My exploration of the current state of futurology started, I admit, with the belief that it always was and always will be a comedy of errors. We all enjoy with smug hindsight the utterances of such men as the Roman engineer Sextus Julius Frontinus, who declared: `Inventions have long since reached their limit, and I see no hope for further development.'

    This kind of amusingly blinkered thinking was not limited to Roman times. There was a serious proposal in 1899 to save money by closing down the US Patent Office on the grounds that, as its commissioner, Charles Duell, said, `Everything that can be invented has been invented.' And even if new inventions came along, there were plenty of people prepared to turn a blind eye to them. In 1909 a senior British customs official made a last stand worthy of General Custer against the preposterous invention of the aeroplane. Louis Blériot had successfully flown across the English Channel that year, and it was time for bureaucracy to limp into action. HM Customs decreed, however, that officials should simply ignore cheeky so-called travellers who arrived in the UK by air, since to do otherwise `would only bring the department into ridicule'.
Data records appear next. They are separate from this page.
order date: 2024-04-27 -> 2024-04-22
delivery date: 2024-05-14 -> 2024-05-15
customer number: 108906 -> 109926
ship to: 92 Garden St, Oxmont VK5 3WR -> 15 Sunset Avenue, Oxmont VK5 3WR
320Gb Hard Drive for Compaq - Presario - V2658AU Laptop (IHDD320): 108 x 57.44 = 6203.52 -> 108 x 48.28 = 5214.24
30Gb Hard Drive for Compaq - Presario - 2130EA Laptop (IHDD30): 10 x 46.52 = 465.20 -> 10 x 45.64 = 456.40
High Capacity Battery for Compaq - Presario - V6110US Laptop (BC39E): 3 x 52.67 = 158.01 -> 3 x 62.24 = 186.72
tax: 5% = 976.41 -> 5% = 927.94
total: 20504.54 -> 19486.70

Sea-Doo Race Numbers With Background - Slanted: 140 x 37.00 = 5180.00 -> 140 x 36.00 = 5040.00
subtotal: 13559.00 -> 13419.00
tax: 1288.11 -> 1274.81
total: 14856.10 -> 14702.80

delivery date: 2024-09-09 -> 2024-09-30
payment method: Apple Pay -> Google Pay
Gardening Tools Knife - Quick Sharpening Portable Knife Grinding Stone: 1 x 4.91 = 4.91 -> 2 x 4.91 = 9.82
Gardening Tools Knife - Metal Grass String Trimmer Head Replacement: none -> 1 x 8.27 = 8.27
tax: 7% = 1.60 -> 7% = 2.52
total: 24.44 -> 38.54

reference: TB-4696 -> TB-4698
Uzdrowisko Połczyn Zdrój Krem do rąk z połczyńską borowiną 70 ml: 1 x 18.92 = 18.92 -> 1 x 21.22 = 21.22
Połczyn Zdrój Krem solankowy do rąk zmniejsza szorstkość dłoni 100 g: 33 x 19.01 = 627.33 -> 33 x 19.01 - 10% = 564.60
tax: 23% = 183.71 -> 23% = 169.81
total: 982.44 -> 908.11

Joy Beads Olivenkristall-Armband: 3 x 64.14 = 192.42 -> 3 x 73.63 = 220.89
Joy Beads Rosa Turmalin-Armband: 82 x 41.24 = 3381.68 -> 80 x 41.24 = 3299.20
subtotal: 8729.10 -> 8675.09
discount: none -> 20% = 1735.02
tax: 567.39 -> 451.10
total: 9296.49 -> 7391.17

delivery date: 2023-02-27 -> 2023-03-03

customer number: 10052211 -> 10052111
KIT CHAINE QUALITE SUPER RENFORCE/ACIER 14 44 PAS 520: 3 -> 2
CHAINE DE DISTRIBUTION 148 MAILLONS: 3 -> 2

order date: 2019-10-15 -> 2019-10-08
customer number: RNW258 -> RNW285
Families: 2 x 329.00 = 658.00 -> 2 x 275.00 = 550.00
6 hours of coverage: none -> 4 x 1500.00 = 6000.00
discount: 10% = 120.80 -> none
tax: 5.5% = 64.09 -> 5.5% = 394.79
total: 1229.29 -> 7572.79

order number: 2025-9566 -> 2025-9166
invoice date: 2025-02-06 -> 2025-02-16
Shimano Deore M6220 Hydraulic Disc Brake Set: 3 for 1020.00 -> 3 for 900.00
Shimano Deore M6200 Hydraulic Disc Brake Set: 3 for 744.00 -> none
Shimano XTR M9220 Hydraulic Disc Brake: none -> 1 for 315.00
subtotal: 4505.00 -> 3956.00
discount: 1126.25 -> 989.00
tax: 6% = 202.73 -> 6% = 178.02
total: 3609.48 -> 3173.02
    Even brilliant people who should know better have demonstrated a penchant for shortsighted prediction, especially in their own field. The Nobel Prize-winning physicist, Ernest Rutherford, the founder of nuclear physics, once declared that talk of nuclear power was `moonshine'. Britain's Astronomer Royal, Sir Harold Spencer Jones, dismissed the idea of space flight as `bunk' in 1957 -- a timely fortnight before the Soviet Union launched Sputnik 1. And that's not to forget Thomas J. Watson, the former CEO of IBM, who never quite lived down a statement he made in the late 1940s: `I think there is a world market for maybe five computers,' he said. (Perhaps he really meant five computers per household . I think we have about seven including laptops and palmtops, plus four or five redundant ones in the attic, but then I don't pretend to be really into computers.)

    No wonder that, in another of his dicta, Arthur C. Clarke said that `when a distinguished but elderly scientist states that something is possible, he is almost certainly right, but when he states that something is impossible, he is very probably wrong.'

    Decades of futuristic films, comic strips and science fiction have done little more to help the cause of futurology, or so it seems. Their main contribution has been to demonstrate repeatedly that we would always be imprisoned in the present, with an 1890s or a 1930s future invariably looking nothing more than a slightly streamlined, stylized version of the 1890s or the 1930s.

    To suppose, then, that we today could somehow avoid those same amusing pitfalls seemed to be a pitfall in itself, an example of what C.S. Lewis described as `the snobbery of chronology' and which I shall call `the arrogance of the present' -- the belief of every successive generation that at last, sophisticated, modern folk that we are, We've Got It , and indeed, We ARE it .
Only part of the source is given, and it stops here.